皆、勘違いしていると思うが、“伝えたい事”とは言わずにちゃんと“伝える事”と俺は言った。まぁ、微妙なニュアンスではあるけど。
「伝えたい……事? 何ですの?」
「お前もか……じゃなくて、とりあえずこの紙を」
勿論、こんな所でお嬢様(偽)であるひま後輩がバイトをしているだなんて、口に出せない。だから紙をそのまま渡して反応を待つ……昨日、メモを取った自分を褒めてやりたいね。
「なるほど、そういう事ですね。“勿論、構いませんよ”。あと、今日は部活に行かないといけませんので……その……」
「あぁ、後で電話するから任せといて! じゃあ、そういう事で……お昼ご飯を再開させようか」
周囲のざわめきが何なのかは知らないが、気にせずにご飯を食べ始めた。
「ふぅ~ん。これが、庶民の味なのですね」
「分かった、お母さんにはそう伝えておくね!」
「美味で! す! わ!」
ひま後輩を軽く茶化しながらも、昼休みが終わる少し前まで二人で食堂に居座っていた。
次の授業は体育で着替えないといけなく……そろそろ戻らないと遅れそうな時間になっていた。
「じゃあ、次は体育だから先に戻るね」
「えぇ、ではまた体育祭の練習の時にでも」
◇◇
俺は、メモを渡したつもりで手紙を渡したつもりなんて全く無かった。
だから――『二年の例の男子が一年生の例の女子に手紙を渡し、何らかの了承を得ていた』という話が、尾ひれを付けながら男子生徒を中心に広まっていくという事を予期できなくても仕方がないという話だろう。

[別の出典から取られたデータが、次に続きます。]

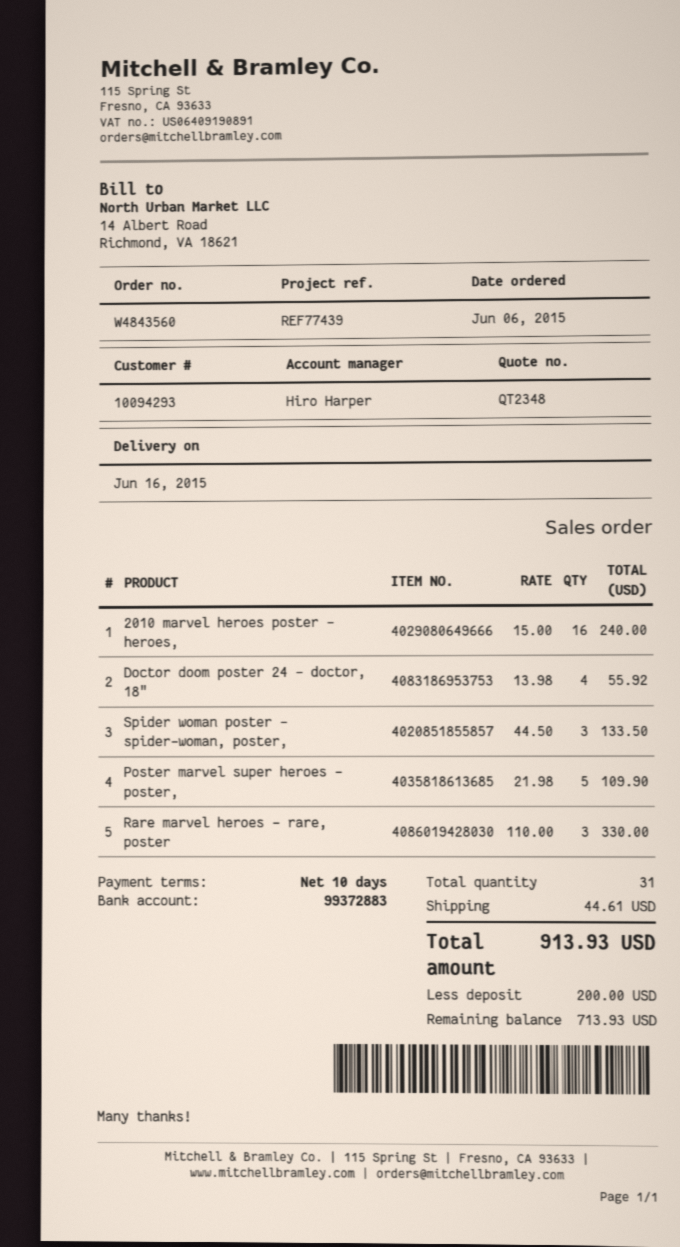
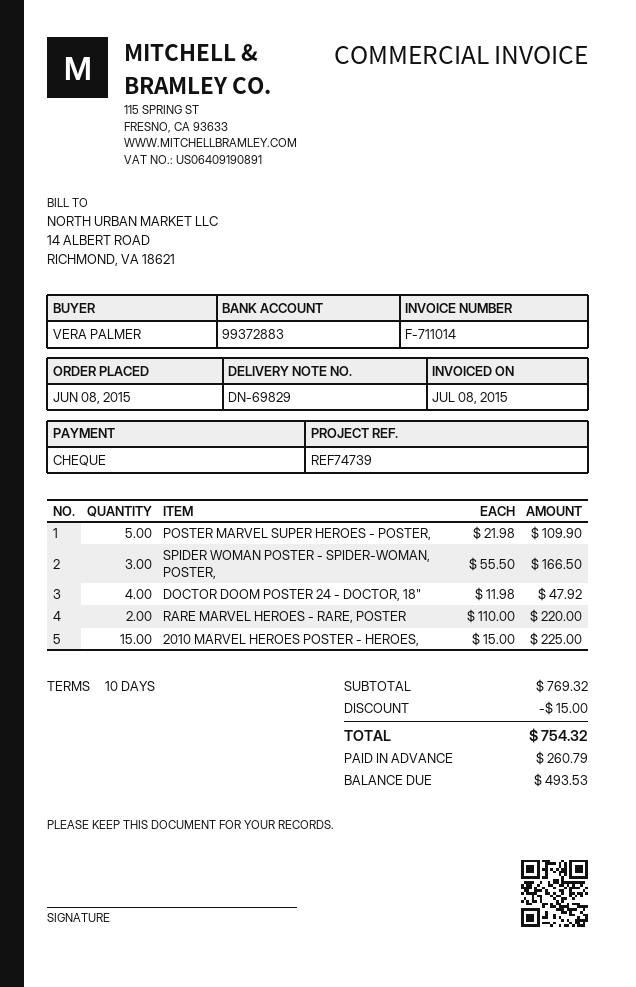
order date: 2015-06-06 -> 2015-06-08
reference: REF77439 -> REF74739
2010 marvel heroes poster - heroes,: 16 x 15.00 = 240.00 -> 15 x 15.00 = 225.00
Doctor doom poster 24 - doctor, 18": 4 x 13.98 = 55.92 -> 4 x 11.98 = 47.92
Spider woman poster - spider-woman, poster,: 3 x 44.50 = 133.50 -> 3 x 55.50 = 166.50
Rare marvel heroes - rare, poster: 3 x 110.00 = 330.00 -> 2 x 110.00 = 220.00
discount: none -> 15.00
shipping: 44.61 -> none
total: 913.93 -> 754.32
deposit: 200.00 -> 260.79
balance: 713.93 -> 493.53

というか、昼休みの話が五時間目の体育が終わる頃に広まっている方が驚きである。
「青、今の所は一年生を中心に広まってるだけだが……」
「いや、ホントに! 伝言メモを渡しただけだから! 勝也、お前の人脈で何とかしてくれぇ~」
人に頼るしか方法が無いのが情けないが、かと言って内容も話す訳にもいかないし……。勝也、俺はお前を信じてる。
体育だった俺達はそのままグラウンドに居て、次々に現れる他の生徒を待っていた。
「何となくだが、ひま後輩となるべく離れた方が良いだろうなぁ……」
問い詰められる事の無いように、俺はイケイケ男子の勝也の陰に隠れて授業が始まるのを待つことにした。